Friday, May 09, 2008

How Slowly We (Govt) Adapt to Change

From the GAO on e-mail and official records (my comments in italics):

E-mail, because of its nature, presents challenges to records management.
  • First, the information contained in e-mail records is not uniform: it may concern any subject or function and document various types of transactions. As a result, in many cases, decisions on which e-mail messages are records must be made individually. Why make decisions at all?
  • Second, the transmission data associated with an e-mail record--including information about the senders and receivers of messages, the date and time the message was sent, and any attachments to the messages--may be crucial to understanding the context of the record.

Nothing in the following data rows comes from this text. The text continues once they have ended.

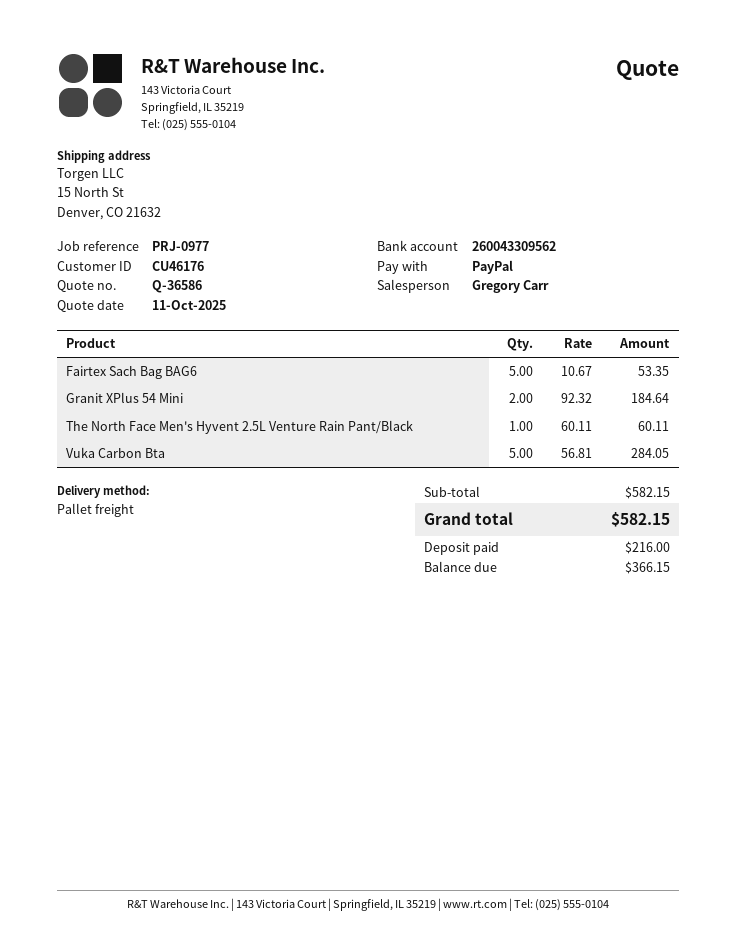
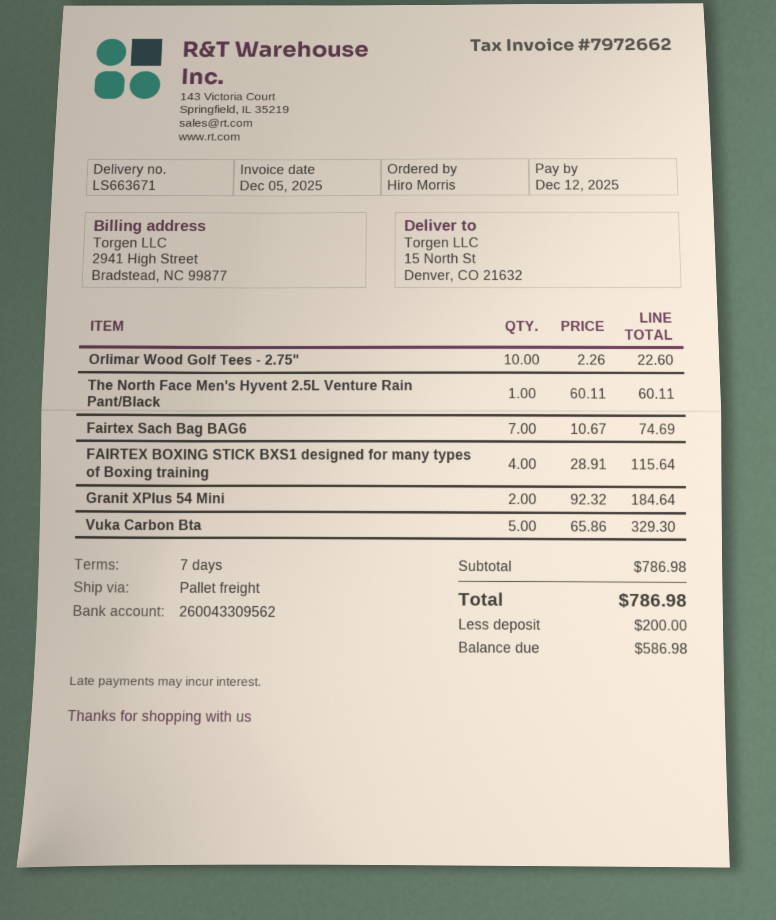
Fairtex Sach Bag BAG6: 5 x 10.67 = 53.35 -> 7 x 10.67 = 74.69
Vuka Carbon Bta: 5 x 56.81 = 284.05 -> 5 x 65.86 = 329.30
Orlimar Wood Golf Tees - 2.75": none -> 10 x 2.26 = 22.60
FAIRTEX BOXING STICK BXS1 designed for many types of Boxing training: none -> 4 x 28.91 = 115.64
subtotal: 582.15 -> 786.98
total: 582.15 -> 786.98
deposit: 216.00 -> 200.00
balance: 366.15 -> 586.98

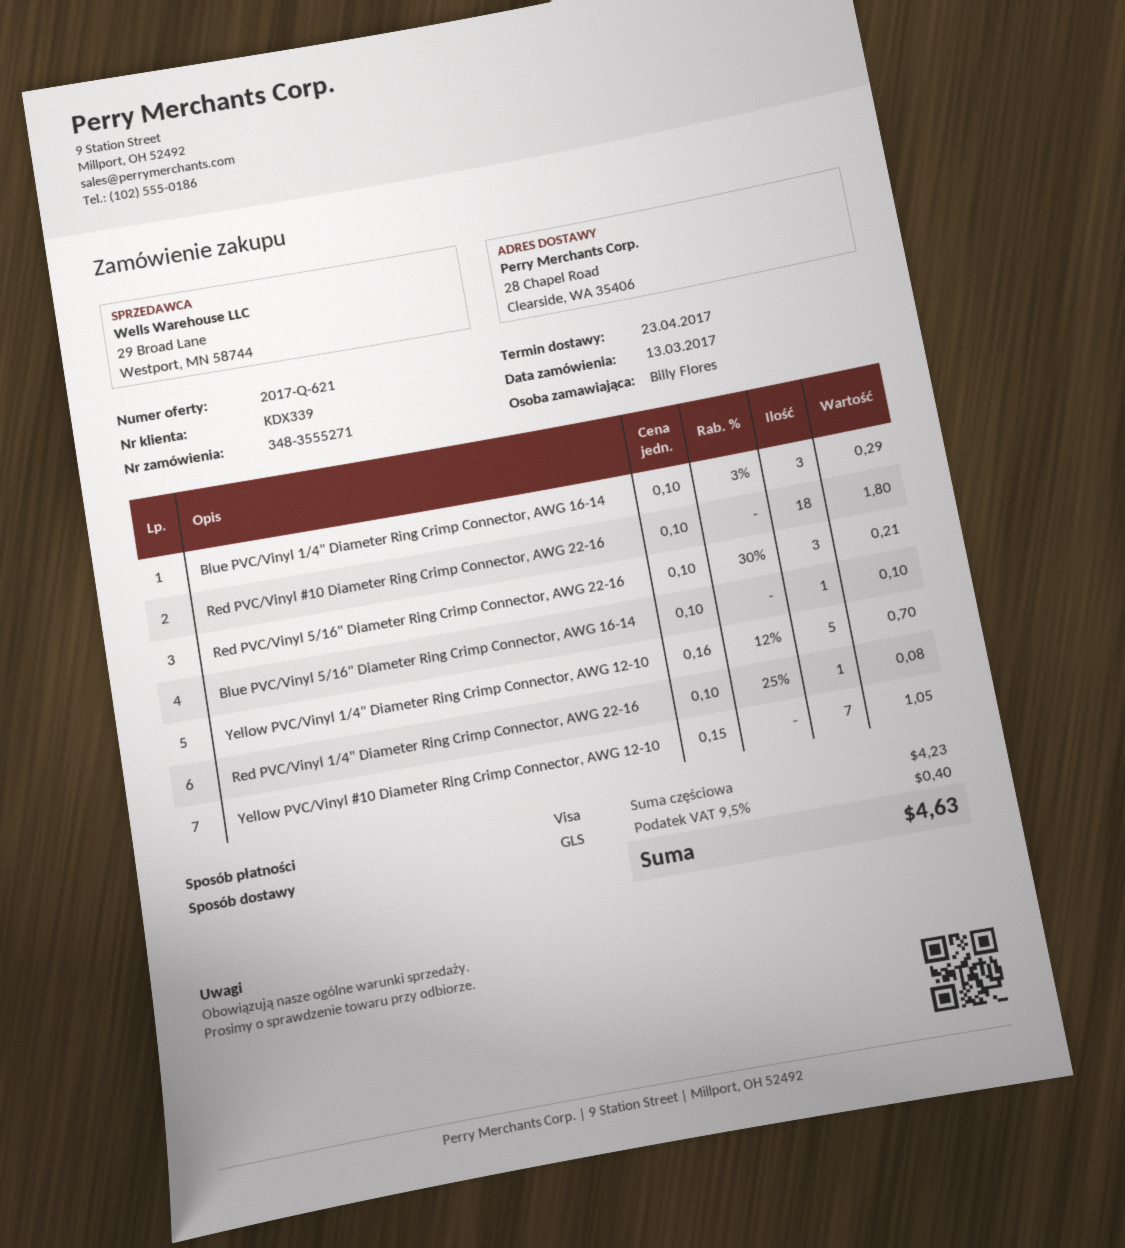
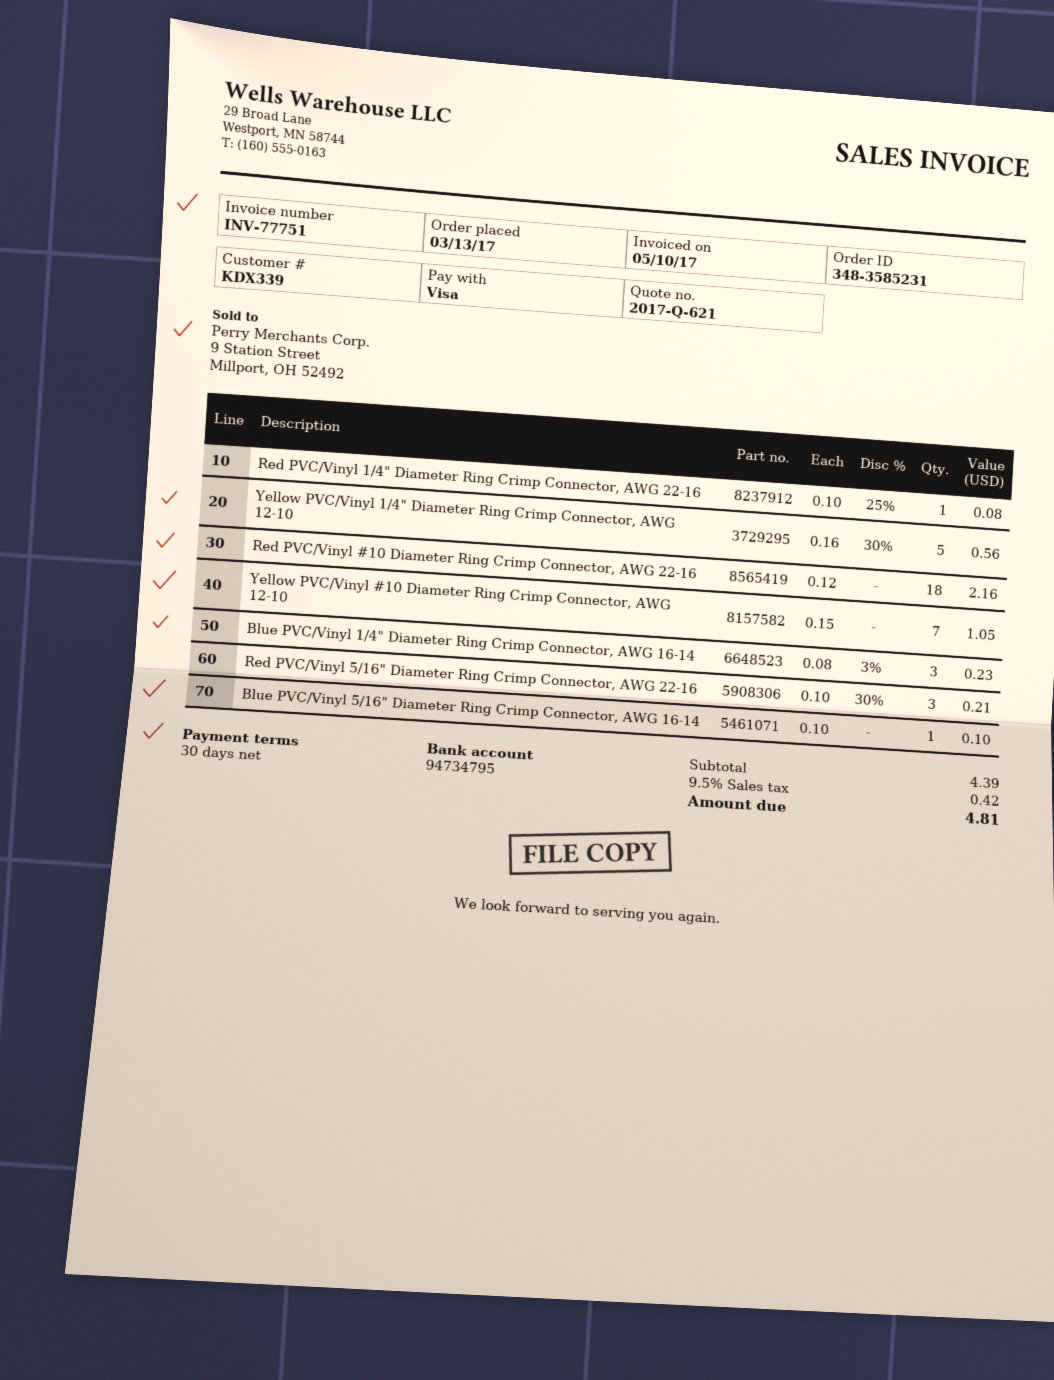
order number: 348-3555271 -> 348-3585231
Blue PVC/Vinyl 1/4" Diameter Ring Crimp Connector, AWG 16-14: 3 x 0.10 - 3% = 0.29 -> 3 x 0.08 - 3% = 0.23
Red PVC/Vinyl #10 Diameter Ring Crimp Connector, AWG 22-16: 18 x 0.10 = 1.80 -> 18 x 0.12 = 2.16
Yellow PVC/Vinyl 1/4" Diameter Ring Crimp Connector, AWG 12-10: 5 x 0.16 - 12% = 0.70 -> 5 x 0.16 - 30% = 0.56
subtotal: 4.23 -> 4.39
tax: 9.5% = 0.40 -> 9.5% = 0.42
total: 4.63 -> 4.81

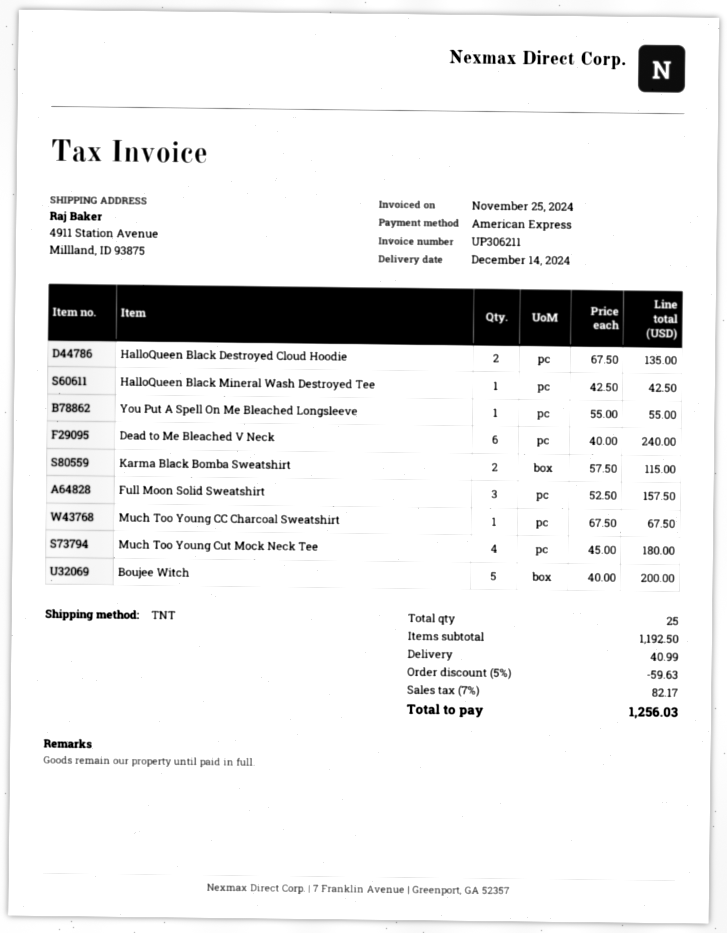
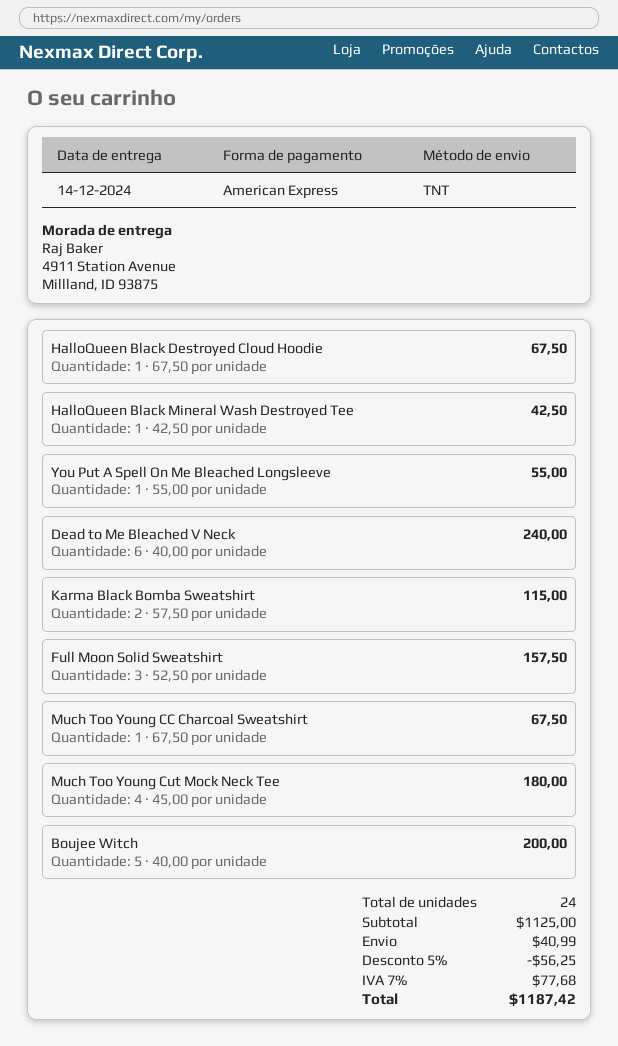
HalloQueen Black Destroyed Cloud Hoodie: 2 x 67.50 = 135.00 -> 1 x 67.50 = 67.50
total quantity: 25 -> 24
subtotal: 1192.50 -> 1125.00
discount: 5% = 59.63 -> 5% = 56.25
tax: 7% = 82.17 -> 7% = 77.68
total: 1256.03 -> 1187.42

So keep the whole thing.
  • Third, a given message may be part of an exchange of messages between two or more people within or outside an agency, or even of a string (sometimes branching) of many messages sent and received on a given topic. In such cases, agency staff need to decide which message or messages should be considered records and who is responsible for storing them in a recordkeeping system. Again, why decide anything--keep the whole sequence.
  • Finally, the large number of federal e-mail users and high volume of e-mails increase the management challenge.
Preliminary results of GAO's ongoing review of e-mail records management at four agencies show that not all are meeting the challenges posed by e-mail records. Although the four agencies' e-mail records management policies addressed, with a few exceptions, the regulatory requirements, these requirements were not always met for the senior officials whose e-mail practices were reviewed. Each of the four agencies generally followed a print and file process to preserve e-mail records in paper-based recordkeeping systems, but for about half of the senior officials, e-mail records were not being appropriately identified and preserved in such systems. Print and file makes no sense--electronic is cheaper

Instead, e-mail messages were being retained in e-mail systems that lacked recordkeeping capabilities. (Among other things, a recordkeeping system allows related records to be grouped into classifications according to their business purposes.) Unless they have recordkeeping capabilities, e-mail systems may not permit easy and timely retrieval of groupings of related records or individual records. Gee--I think being able to do a Google search on a body of text is a whole lot better than relying on poorly paid clerks to perform groupings according to a subject scheme that is likely 20 years out of date.

Further, keeping large numbers of record and nonrecord messages in e-mail systems potentially increases the time and effort needed to search for information in response to a business need or an outside inquiry, such as a Freedom of Information Act request. Factors contributing to this practice were the lack of adequate staff support and the volume of e-mail received. In addition, agencies had not ensured that officials and their responsible staff received training in recordkeeping requirements for e-mail. If recordkeeping requirements are not followed, agencies cannot be assured that records, including information essential to protecting the rights of individuals and the federal government, is being adequately identified and preserved.
My comments, and perhaps the emotion, date from some years associated with records management. Records management was part of the rationalization of business (see Alfred Chandler's writings)--creating, processing and filing information. But it rests on the economic fact it was costly to generate a memo (or equivalent piece of paper). You had to have a specialized individual (called a clerk-typist or secretary). She (or sometimes he) had to be able to handle multiple carbon copies for the multiple files, including something called the "official record". The piece of paper had to be routed through levels of bureaucracy until it got to an approving official. Once signed, the copies would be distributed appropriately. But all that's so 20th century.